Segment Open

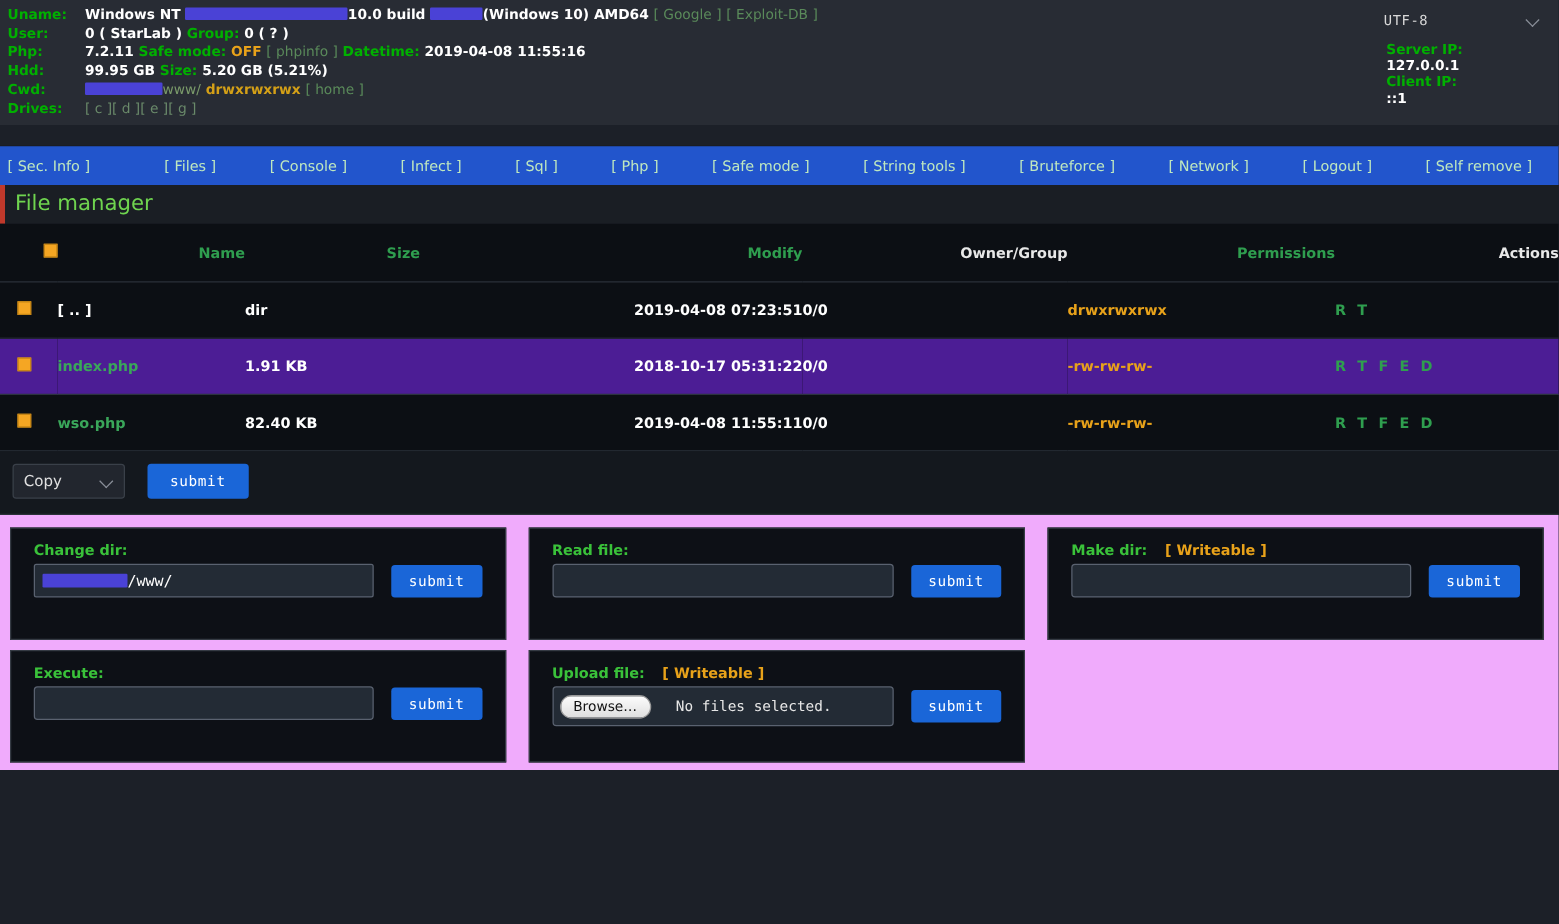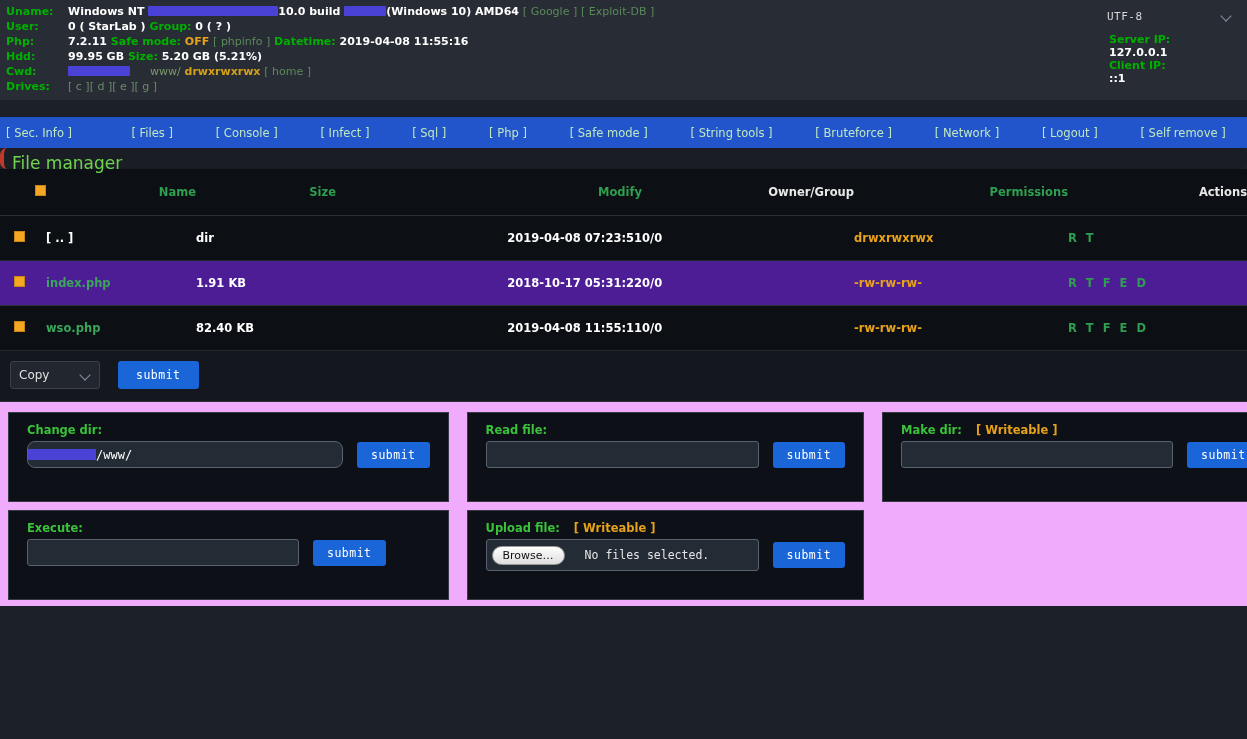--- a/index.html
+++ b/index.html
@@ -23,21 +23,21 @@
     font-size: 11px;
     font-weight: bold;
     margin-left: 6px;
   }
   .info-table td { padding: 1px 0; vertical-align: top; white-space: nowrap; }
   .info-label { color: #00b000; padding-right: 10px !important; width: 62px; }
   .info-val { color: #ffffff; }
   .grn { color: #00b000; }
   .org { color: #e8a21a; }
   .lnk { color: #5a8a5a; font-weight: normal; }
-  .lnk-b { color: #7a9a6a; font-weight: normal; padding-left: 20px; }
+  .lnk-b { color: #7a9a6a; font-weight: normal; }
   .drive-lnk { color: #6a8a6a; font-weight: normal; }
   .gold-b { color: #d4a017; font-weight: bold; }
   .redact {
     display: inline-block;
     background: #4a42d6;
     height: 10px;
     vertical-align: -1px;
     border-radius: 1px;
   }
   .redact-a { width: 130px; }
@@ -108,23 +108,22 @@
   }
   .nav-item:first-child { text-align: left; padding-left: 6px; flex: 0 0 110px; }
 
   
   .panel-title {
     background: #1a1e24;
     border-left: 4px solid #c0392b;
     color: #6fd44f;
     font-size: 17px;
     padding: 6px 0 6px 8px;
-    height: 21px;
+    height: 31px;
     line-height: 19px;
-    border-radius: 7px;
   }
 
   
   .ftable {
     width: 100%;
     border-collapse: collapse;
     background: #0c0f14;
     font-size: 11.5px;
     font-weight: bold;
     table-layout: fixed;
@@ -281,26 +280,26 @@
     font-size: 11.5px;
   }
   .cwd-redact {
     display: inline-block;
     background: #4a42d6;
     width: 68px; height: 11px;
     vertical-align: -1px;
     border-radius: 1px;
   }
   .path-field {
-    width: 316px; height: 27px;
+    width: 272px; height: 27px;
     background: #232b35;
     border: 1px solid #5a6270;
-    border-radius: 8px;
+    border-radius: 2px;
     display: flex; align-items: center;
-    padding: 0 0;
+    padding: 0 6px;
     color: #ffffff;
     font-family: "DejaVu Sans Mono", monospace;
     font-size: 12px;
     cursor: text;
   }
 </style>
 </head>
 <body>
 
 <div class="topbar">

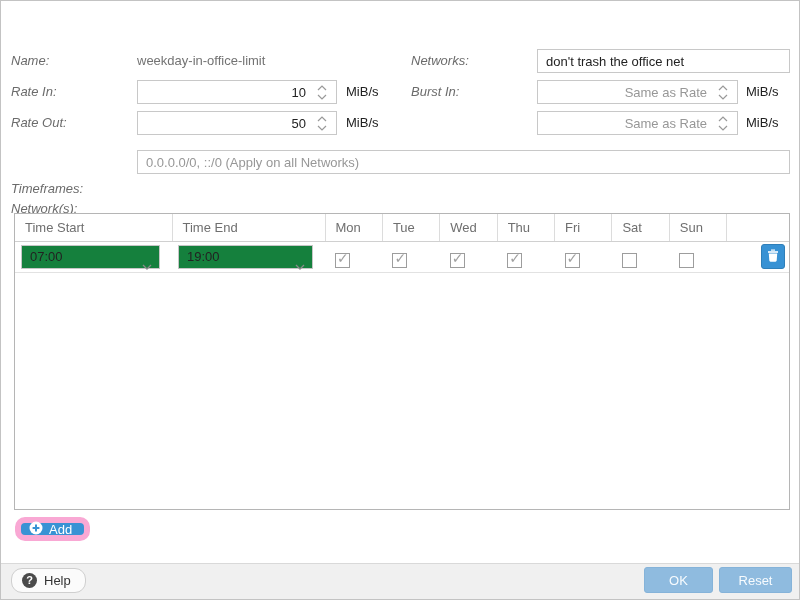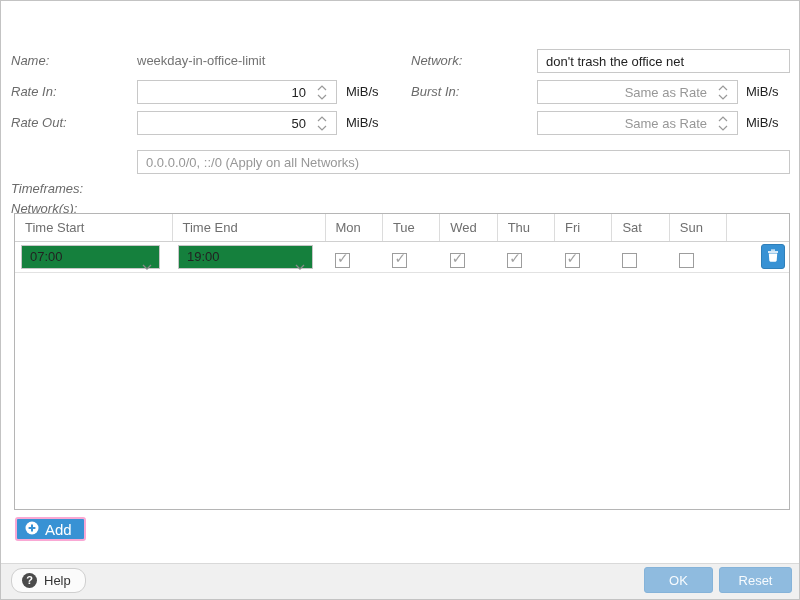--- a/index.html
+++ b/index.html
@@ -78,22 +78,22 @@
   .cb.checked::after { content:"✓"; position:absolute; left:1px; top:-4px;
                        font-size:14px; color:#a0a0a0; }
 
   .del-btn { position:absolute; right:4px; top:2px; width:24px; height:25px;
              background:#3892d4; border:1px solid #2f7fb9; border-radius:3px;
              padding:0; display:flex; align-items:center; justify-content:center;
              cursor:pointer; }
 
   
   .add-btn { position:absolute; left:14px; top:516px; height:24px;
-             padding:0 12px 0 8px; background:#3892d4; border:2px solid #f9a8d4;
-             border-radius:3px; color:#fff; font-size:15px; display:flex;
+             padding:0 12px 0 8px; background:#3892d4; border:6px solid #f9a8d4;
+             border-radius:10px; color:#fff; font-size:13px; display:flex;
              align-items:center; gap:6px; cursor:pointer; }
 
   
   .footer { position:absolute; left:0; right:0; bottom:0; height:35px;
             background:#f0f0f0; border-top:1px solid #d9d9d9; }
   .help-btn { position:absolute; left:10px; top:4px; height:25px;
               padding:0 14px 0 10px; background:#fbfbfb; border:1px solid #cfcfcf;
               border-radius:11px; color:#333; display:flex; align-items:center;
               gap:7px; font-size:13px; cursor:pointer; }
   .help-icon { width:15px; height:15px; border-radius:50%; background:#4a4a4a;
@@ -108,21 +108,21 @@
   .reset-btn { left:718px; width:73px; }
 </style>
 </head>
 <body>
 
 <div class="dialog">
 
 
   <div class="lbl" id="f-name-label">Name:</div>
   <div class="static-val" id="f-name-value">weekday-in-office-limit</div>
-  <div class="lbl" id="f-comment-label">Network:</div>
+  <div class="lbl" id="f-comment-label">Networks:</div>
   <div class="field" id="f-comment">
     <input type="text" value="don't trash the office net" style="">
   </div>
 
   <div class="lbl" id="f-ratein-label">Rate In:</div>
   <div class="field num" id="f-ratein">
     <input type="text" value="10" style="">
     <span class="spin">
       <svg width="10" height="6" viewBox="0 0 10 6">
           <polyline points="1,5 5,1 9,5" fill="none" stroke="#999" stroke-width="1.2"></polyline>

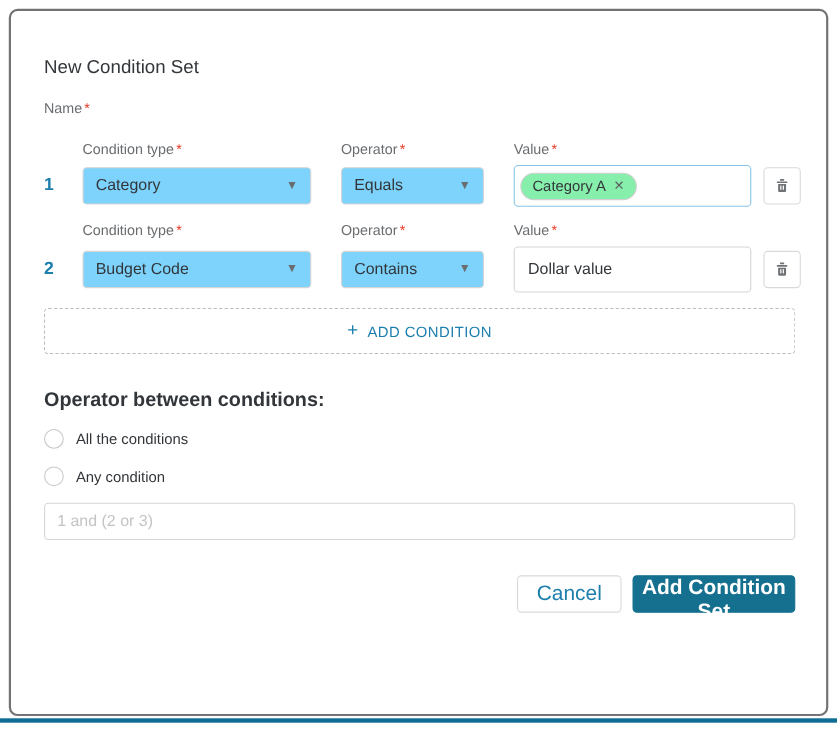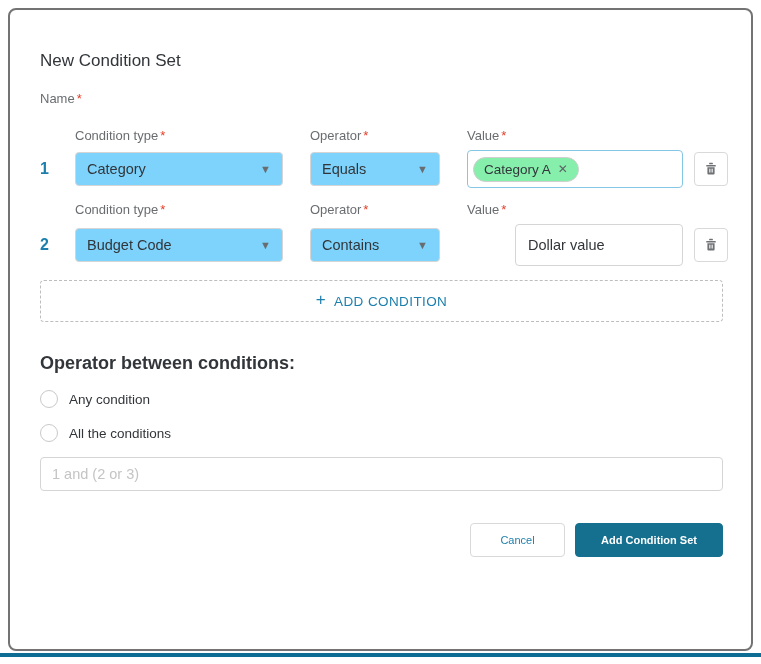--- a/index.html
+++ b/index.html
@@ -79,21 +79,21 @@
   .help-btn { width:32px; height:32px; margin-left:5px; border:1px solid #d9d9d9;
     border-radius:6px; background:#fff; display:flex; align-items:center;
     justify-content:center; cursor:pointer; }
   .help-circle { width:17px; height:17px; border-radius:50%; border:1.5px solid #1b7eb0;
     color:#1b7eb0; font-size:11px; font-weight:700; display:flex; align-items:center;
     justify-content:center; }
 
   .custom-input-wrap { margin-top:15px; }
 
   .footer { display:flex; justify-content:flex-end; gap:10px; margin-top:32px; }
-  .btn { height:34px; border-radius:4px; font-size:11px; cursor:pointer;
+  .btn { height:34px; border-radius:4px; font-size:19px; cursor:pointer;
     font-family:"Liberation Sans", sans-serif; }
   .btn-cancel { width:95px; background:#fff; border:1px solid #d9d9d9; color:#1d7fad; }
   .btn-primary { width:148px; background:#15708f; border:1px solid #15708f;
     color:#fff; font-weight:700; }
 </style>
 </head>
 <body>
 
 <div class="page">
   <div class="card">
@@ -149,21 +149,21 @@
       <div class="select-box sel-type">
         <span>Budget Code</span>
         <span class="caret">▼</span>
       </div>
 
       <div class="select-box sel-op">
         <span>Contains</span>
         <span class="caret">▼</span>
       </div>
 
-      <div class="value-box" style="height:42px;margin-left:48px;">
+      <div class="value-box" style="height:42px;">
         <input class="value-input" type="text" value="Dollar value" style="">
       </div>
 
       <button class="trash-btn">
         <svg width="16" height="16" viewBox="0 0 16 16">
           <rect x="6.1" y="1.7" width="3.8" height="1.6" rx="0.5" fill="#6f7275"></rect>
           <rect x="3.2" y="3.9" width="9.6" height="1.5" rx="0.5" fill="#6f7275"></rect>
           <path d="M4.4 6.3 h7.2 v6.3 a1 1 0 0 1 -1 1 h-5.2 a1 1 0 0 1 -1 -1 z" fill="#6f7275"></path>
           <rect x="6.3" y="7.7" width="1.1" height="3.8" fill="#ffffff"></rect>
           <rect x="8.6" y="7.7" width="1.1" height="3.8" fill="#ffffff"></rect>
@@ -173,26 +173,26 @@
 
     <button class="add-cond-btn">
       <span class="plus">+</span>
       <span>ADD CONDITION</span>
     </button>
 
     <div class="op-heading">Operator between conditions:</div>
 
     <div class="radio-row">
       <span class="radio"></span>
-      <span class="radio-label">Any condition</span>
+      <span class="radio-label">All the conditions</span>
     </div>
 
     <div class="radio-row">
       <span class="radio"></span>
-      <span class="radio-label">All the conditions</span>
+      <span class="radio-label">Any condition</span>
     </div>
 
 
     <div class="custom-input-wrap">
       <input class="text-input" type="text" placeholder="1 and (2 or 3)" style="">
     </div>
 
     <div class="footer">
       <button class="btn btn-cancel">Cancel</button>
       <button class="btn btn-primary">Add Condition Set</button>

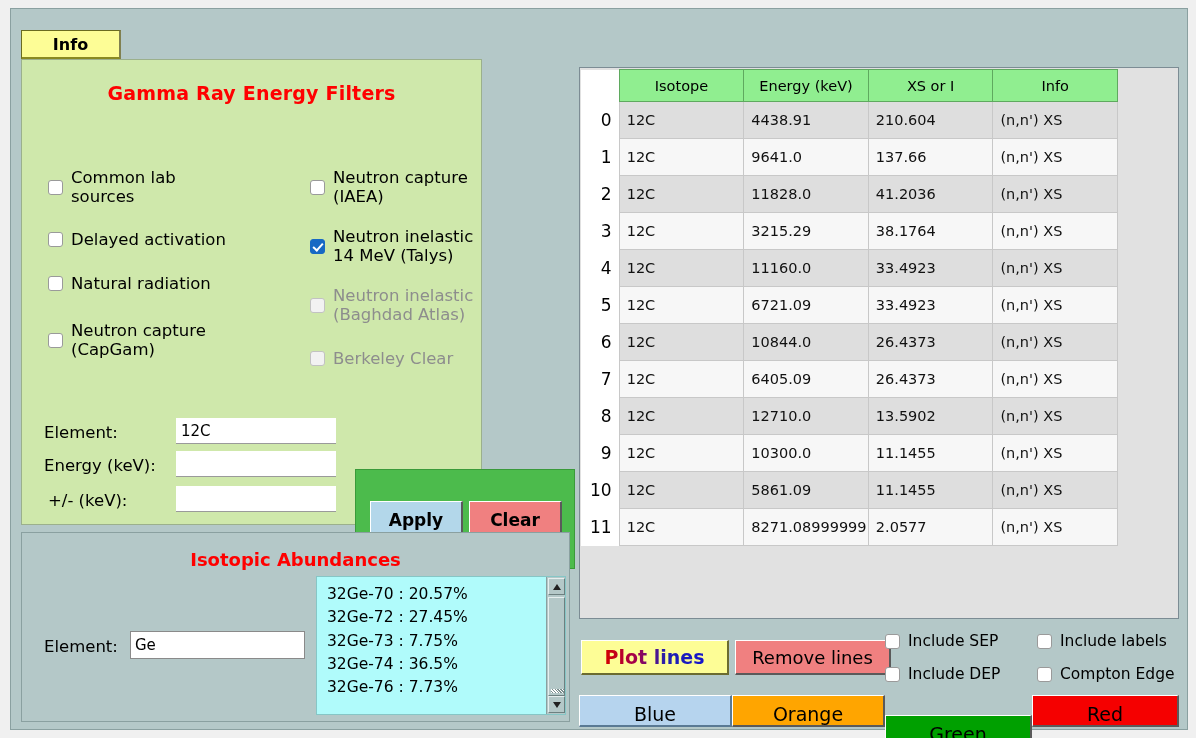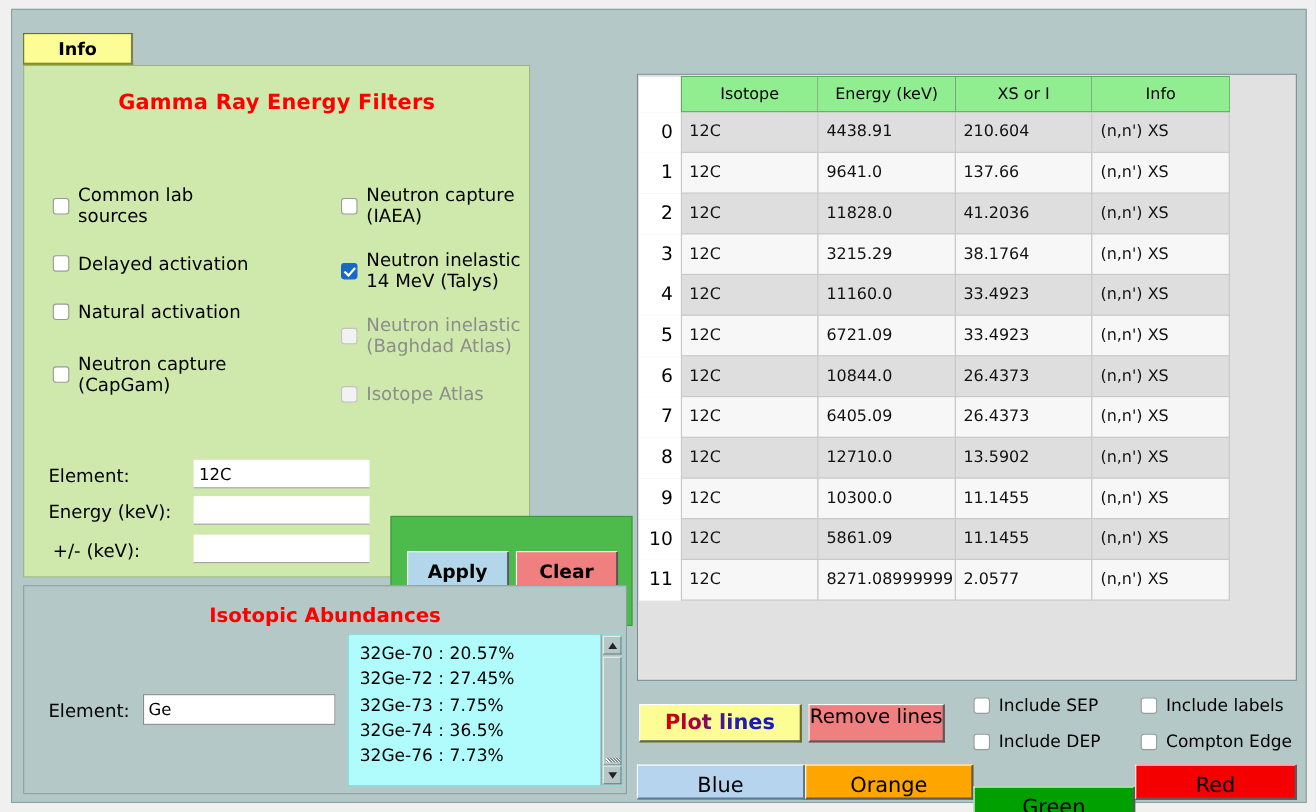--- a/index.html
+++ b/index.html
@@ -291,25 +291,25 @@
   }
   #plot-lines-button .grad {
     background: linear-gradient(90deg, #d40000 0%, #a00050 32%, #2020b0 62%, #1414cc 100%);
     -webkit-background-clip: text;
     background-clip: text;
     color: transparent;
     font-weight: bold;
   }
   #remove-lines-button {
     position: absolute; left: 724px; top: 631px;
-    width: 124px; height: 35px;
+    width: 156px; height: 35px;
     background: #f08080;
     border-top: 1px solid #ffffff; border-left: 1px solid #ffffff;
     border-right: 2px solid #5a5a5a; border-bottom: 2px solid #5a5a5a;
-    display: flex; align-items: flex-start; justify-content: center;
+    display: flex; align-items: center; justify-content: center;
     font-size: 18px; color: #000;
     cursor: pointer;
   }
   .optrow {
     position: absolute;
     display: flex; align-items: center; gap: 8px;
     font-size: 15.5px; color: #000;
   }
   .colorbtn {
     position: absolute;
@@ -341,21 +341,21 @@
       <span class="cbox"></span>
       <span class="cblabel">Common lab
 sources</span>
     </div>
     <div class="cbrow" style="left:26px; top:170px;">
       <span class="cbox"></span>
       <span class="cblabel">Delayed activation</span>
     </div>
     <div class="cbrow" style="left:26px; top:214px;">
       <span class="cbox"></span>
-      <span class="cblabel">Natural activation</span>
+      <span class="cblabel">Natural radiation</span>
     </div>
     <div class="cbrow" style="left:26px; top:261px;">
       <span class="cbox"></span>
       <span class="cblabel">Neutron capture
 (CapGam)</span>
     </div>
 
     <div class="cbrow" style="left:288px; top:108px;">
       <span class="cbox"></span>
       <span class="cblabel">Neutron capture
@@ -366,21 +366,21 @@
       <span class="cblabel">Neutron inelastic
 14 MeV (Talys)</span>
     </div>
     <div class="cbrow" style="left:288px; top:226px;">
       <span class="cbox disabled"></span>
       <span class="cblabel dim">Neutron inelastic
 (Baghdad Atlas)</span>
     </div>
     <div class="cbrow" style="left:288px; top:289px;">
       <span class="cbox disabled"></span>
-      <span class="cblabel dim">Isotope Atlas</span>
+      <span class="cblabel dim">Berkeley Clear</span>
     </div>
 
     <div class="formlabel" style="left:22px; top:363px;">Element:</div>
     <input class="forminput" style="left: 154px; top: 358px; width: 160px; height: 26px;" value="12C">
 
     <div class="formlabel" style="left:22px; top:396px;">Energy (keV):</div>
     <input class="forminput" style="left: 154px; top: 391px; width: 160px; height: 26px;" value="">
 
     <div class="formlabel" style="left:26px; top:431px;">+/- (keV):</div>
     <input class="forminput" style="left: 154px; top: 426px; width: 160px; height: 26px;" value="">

Segment Closed

## Problem details
Your reply should hold every line from the data that contains "Atlas", copied in full.

## Written answer
 (Baghdad Atlas)</span>
-      <span class="cblabel dim">Isotope Atlas</span>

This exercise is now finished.